*** Opening of Information given ***

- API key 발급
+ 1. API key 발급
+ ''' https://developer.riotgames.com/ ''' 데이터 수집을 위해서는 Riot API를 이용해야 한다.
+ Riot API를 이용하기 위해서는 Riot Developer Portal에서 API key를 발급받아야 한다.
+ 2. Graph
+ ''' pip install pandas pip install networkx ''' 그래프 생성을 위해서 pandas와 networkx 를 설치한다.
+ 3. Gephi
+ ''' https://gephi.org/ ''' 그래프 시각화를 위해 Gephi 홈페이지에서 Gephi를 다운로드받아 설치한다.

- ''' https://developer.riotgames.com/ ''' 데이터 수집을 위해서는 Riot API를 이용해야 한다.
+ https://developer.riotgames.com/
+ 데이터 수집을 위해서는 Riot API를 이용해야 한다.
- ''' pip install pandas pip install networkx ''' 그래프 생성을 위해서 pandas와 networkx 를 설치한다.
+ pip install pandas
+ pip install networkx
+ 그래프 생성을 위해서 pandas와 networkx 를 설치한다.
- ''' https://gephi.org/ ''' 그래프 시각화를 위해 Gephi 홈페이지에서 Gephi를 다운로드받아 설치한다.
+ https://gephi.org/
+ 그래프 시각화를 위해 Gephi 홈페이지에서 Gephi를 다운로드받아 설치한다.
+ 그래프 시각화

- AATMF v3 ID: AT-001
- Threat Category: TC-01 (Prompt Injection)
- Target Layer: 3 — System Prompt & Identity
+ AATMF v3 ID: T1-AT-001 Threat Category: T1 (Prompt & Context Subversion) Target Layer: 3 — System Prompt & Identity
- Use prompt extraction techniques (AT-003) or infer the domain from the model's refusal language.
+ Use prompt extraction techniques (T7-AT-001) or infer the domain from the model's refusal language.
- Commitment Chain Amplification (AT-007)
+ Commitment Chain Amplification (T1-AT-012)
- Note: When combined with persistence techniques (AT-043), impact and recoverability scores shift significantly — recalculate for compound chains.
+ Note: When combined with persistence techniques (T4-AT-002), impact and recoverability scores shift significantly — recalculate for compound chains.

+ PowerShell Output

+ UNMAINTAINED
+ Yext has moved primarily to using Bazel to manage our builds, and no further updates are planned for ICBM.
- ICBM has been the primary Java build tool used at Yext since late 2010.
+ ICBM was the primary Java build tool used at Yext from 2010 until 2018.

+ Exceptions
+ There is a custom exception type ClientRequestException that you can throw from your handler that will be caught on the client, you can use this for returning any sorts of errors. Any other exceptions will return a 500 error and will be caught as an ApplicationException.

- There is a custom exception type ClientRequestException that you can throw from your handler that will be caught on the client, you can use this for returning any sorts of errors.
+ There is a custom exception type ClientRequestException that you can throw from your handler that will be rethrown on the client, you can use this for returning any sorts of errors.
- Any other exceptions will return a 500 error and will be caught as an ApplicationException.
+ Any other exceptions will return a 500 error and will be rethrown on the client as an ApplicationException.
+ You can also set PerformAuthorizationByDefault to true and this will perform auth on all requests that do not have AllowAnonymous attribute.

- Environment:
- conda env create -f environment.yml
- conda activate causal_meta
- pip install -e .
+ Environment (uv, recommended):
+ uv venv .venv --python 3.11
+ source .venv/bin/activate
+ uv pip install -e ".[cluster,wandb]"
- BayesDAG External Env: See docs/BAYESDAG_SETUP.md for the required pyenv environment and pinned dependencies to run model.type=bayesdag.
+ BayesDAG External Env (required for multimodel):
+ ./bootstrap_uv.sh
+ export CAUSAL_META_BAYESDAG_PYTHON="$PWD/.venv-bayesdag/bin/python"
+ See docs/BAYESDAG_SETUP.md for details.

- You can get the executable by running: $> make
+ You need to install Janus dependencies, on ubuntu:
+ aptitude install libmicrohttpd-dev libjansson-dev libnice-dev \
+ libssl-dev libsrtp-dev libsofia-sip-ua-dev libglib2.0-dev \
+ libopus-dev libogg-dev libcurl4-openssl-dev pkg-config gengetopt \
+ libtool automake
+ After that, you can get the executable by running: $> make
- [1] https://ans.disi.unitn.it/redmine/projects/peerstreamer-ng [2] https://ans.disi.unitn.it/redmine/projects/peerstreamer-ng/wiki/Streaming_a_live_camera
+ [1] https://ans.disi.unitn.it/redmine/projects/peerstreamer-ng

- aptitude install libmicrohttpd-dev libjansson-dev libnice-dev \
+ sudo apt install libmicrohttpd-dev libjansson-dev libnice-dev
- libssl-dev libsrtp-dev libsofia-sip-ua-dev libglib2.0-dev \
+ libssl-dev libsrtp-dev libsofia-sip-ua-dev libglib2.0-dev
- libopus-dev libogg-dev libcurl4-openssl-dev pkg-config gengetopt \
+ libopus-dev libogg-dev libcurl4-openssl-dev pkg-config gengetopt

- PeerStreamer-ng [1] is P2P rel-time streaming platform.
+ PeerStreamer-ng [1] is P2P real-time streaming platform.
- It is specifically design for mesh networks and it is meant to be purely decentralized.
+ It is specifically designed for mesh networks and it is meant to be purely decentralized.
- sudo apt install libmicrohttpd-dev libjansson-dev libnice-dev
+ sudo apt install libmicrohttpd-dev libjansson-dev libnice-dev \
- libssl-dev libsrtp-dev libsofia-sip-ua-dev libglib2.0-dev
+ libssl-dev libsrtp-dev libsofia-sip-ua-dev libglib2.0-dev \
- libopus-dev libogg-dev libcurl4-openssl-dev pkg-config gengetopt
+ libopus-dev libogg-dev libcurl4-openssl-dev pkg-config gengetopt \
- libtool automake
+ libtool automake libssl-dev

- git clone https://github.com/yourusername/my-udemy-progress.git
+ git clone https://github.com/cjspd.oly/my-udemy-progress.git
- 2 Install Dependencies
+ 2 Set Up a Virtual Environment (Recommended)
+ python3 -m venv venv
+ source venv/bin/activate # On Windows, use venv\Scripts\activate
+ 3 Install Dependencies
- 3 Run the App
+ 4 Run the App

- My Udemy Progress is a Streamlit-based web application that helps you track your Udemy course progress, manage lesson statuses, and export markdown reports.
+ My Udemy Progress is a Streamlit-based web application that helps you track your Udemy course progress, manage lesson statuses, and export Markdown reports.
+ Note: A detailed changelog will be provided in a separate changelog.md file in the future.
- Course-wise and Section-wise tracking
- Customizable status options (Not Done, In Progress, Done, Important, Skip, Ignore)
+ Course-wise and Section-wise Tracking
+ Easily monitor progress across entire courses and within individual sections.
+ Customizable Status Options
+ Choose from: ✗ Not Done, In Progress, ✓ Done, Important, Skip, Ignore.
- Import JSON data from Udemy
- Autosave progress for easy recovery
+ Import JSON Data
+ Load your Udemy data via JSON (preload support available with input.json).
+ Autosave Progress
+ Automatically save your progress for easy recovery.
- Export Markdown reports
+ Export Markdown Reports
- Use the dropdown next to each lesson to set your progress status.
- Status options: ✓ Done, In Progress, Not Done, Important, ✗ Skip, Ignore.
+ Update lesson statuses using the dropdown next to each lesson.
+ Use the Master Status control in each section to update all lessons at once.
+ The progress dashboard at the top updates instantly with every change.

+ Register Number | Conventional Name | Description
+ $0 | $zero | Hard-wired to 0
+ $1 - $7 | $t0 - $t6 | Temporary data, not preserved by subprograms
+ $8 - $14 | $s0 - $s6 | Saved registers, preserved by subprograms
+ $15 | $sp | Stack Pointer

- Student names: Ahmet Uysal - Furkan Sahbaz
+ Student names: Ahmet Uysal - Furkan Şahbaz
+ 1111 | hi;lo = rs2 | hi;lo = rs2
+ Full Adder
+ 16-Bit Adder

*** Close of Information given ***

__Task to carry out__.
An exact restatement of the data is required.

__Response box__.
- API key 발급
+ 1. API key 발급
+ ''' https://developer.riotgames.com/ ''' 데이터 수집을 위해서는 Riot API를 이용해야 한다.
+ Riot API를 이용하기 위해서는 Riot Developer Portal에서 API key를 발급받아야 한다.
+ 2. Graph
+ ''' pip install pandas pip install networkx ''' 그래프 생성을 위해서 pandas와 networkx 를 설치한다.
+ 3. Gephi
+ ''' https://gephi.org/ ''' 그래프 시각화를 위해 Gephi 홈페이지에서 Gephi를 다운로드받아 설치한다.

- ''' https://developer.riotgames.com/ ''' 데이터 수집을 위해서는 Riot API를 이용해야 한다.
+ https://developer.riotgames.com/
+ 데이터 수집을 위해서는 Riot API를 이용해야 한다.
- ''' pip install pandas pip install networkx ''' 그래프 생성을 위해서 pandas와 networkx 를 설치한다.
+ pip install pandas
+ pip install networkx
+ 그래프 생성을 위해서 pandas와 networkx 를 설치한다.
- ''' https://gephi.org/ ''' 그래프 시각화를 위해 Gephi 홈페이지에서 Gephi를 다운로드받아 설치한다.
+ https://gephi.org/
+ 그래프 시각화를 위해 Gephi 홈페이지에서 Gephi를 다운로드받아 설치한다.
+ 그래프 시각화

- AATMF v3 ID: AT-001
- Threat Category: TC-01 (Prompt Injection)
- Target Layer: 3 — System Prompt & Identity
+ AATMF v3 ID: T1-AT-001 Threat Category: T1 (Prompt & Context Subversion) Target Layer: 3 — System Prompt & Identity
- Use prompt extraction techniques (AT-003) or infer the domain from the model's refusal language.
+ Use prompt extraction techniques (T7-AT-001) or infer the domain from the model's refusal language.
- Commitment Chain Amplification (AT-007)
+ Commitment Chain Amplification (T1-AT-012)
- Note: When combined with persistence techniques (AT-043), impact and recoverability scores shift significantly — recalculate for compound chains.
+ Note: When combined with persistence techniques (T4-AT-002), impact and recoverability scores shift significantly — recalculate for compound chains.

+ PowerShell Output

+ UNMAINTAINED
+ Yext has moved primarily to using Bazel to manage our builds, and no further updates are planned for ICBM.
- ICBM has been the primary Java build tool used at Yext since late 2010.
+ ICBM was the primary Java build tool used at Yext from 2010 until 2018.

+ Exceptions
+ There is a custom exception type ClientRequestException that you can throw from your handler that will be caught on the client, you can use this for returning any sorts of errors. Any other exceptions will return a 500 error and will be caught as an ApplicationException.

- There is a custom exception type ClientRequestException that you can throw from your handler that will be caught on the client, you can use this for returning any sorts of errors.
+ There is a custom exception type ClientRequestException that you can throw from your handler that will be rethrown on the client, you can use this for returning any sorts of errors.
- Any other exceptions will return a 500 error and will be caught as an ApplicationException.
+ Any other exceptions will return a 500 error and will be rethrown on the client as an ApplicationException.
+ You can also set PerformAuthorizationByDefault to true and this will perform auth on all requests that do not have AllowAnonymous attribute.

- Environment:
- conda env create -f environment.yml
- conda activate causal_meta
- pip install -e .
+ Environment (uv, recommended):
+ uv venv .venv --python 3.11
+ source .venv/bin/activate
+ uv pip install -e ".[cluster,wandb]"
- BayesDAG External Env: See docs/BAYESDAG_SETUP.md for the required pyenv environment and pinned dependencies to run model.type=bayesdag.
+ BayesDAG External Env (required for multimodel):
+ ./bootstrap_uv.sh
+ export CAUSAL_META_BAYESDAG_PYTHON="$PWD/.venv-bayesdag/bin/python"
+ See docs/BAYESDAG_SETUP.md for details.

- You can get the executable by running: $> make
+ You need to install Janus dependencies, on ubuntu:
+ aptitude install libmicrohttpd-dev libjansson-dev libnice-dev \
+ libssl-dev libsrtp-dev libsofia-sip-ua-dev libglib2.0-dev \
+ libopus-dev libogg-dev libcurl4-openssl-dev pkg-config gengetopt \
+ libtool automake
+ After that, you can get the executable by running: $> make
- [1] https://ans.disi.unitn.it/redmine/projects/peerstreamer-ng [2] https://ans.disi.unitn.it/redmine/projects/peerstreamer-ng/wiki/Streaming_a_live_camera
+ [1] https://ans.disi.unitn.it/redmine/projects/peerstreamer-ng

- aptitude install libmicrohttpd-dev libjansson-dev libnice-dev \
+ sudo apt install libmicrohttpd-dev libjansson-dev libnice-dev
- libssl-dev libsrtp-dev libsofia-sip-ua-dev libglib2.0-dev \
+ libssl-dev libsrtp-dev libsofia-sip-ua-dev libglib2.0-dev
- libopus-dev libogg-dev libcurl4-openssl-dev pkg-config gengetopt \
+ libopus-dev libogg-dev libcurl4-openssl-dev pkg-config gengetopt

- PeerStreamer-ng [1] is P2P rel-time streaming platform.
+ PeerStreamer-ng [1] is P2P real-time streaming platform.
- It is specifically design for mesh networks and it is meant to be purely decentralized.
+ It is specifically designed for mesh networks and it is meant to be purely decentralized.
- sudo apt install libmicrohttpd-dev libjansson-dev libnice-dev
+ sudo apt install libmicrohttpd-dev libjansson-dev libnice-dev \
- libssl-dev libsrtp-dev libsofia-sip-ua-dev libglib2.0-dev
+ libssl-dev libsrtp-dev libsofia-sip-ua-dev libglib2.0-dev \
- libopus-dev libogg-dev libcurl4-openssl-dev pkg-config gengetopt
+ libopus-dev libogg-dev libcurl4-openssl-dev pkg-config gengetopt \
- libtool automake
+ libtool automake libssl-dev

- git clone https://github.com/yourusername/my-udemy-progress.git
+ git clone https://github.com/cjspd.oly/my-udemy-progress.git
- 2 Install Dependencies
+ 2 Set Up a Virtual Environment (Recommended)
+ python3 -m venv venv
+ source venv/bin/activate # On Windows, use venv\Scripts\activate
+ 3 Install Dependencies
- 3 Run the App
+ 4 Run the App

- My Udemy Progress is a Streamlit-based web application that helps you track your Udemy course progress, manage lesson statuses, and export markdown reports.
+ My Udemy Progress is a Streamlit-based web application that helps you track your Udemy course progress, manage lesson statuses, and export Markdown reports.
+ Note: A detailed changelog will be provided in a separate changelog.md file in the future.
- Course-wise and Section-wise tracking
- Customizable status options (Not Done, In Progress, Done, Important, Skip, Ignore)
+ Course-wise and Section-wise Tracking
+ Easily monitor progress across entire courses and within individual sections.
+ Customizable Status Options
+ Choose from: ✗ Not Done, In Progress, ✓ Done, Important, Skip, Ignore.
- Import JSON data from Udemy
- Autosave progress for easy recovery
+ Import JSON Data
+ Load your Udemy data via JSON (preload support available with input.json).
+ Autosave Progress
+ Automatically save your progress for easy recovery.
- Export Markdown reports
+ Export Markdown Reports
- Use the dropdown next to each lesson to set your progress status.
- Status options: ✓ Done, In Progress, Not Done, Important, ✗ Skip, Ignore.
+ Update lesson statuses using the dropdown next to each lesson.
+ Use the Master Status control in each section to update all lessons at once.
+ The progress dashboard at the top updates instantly with every change.

+ Register Number | Conventional Name | Description
+ $0 | $zero | Hard-wired to 0
+ $1 - $7 | $t0 - $t6 | Temporary data, not preserved by subprograms
+ $8 - $14 | $s0 - $s6 | Saved registers, preserved by subprograms
+ $15 | $sp | Stack Pointer

- Student names: Ahmet Uysal - Furkan Sahbaz
+ Student names: Ahmet Uysal - Furkan Şahbaz
+ 1111 | hi;lo = rs2 | hi;lo = rs2
+ Full Adder
+ 16-Bit Adder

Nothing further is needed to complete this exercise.